Your assignment:
Gather each line of the entries below that includes "Swagger".

Dataset entries

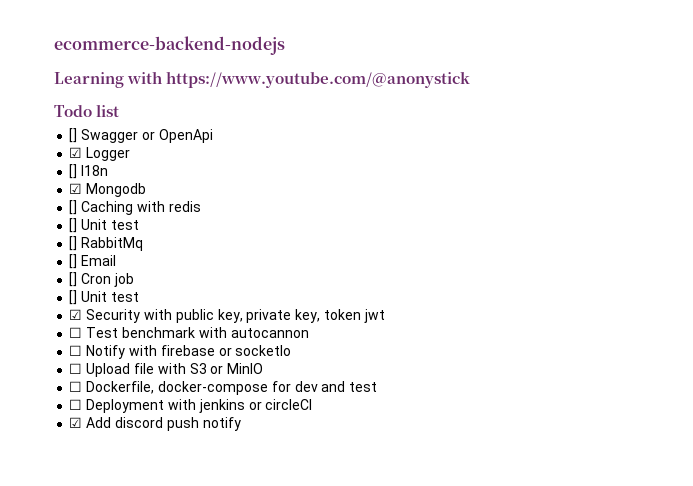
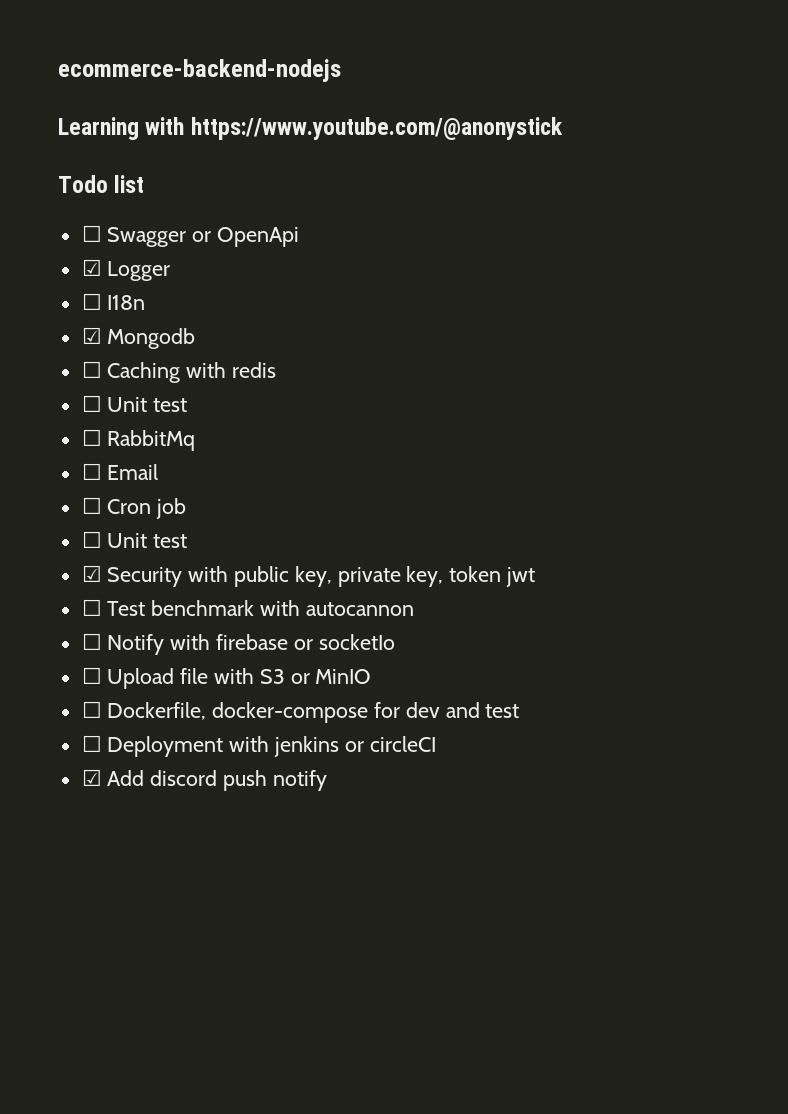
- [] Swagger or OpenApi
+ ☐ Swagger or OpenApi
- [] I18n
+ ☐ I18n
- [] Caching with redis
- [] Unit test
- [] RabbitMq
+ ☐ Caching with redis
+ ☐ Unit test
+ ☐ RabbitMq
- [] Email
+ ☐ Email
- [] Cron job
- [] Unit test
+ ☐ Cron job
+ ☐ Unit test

Task answer:
- [] Swagger or OpenApi
+ ☐ Swagger or OpenApi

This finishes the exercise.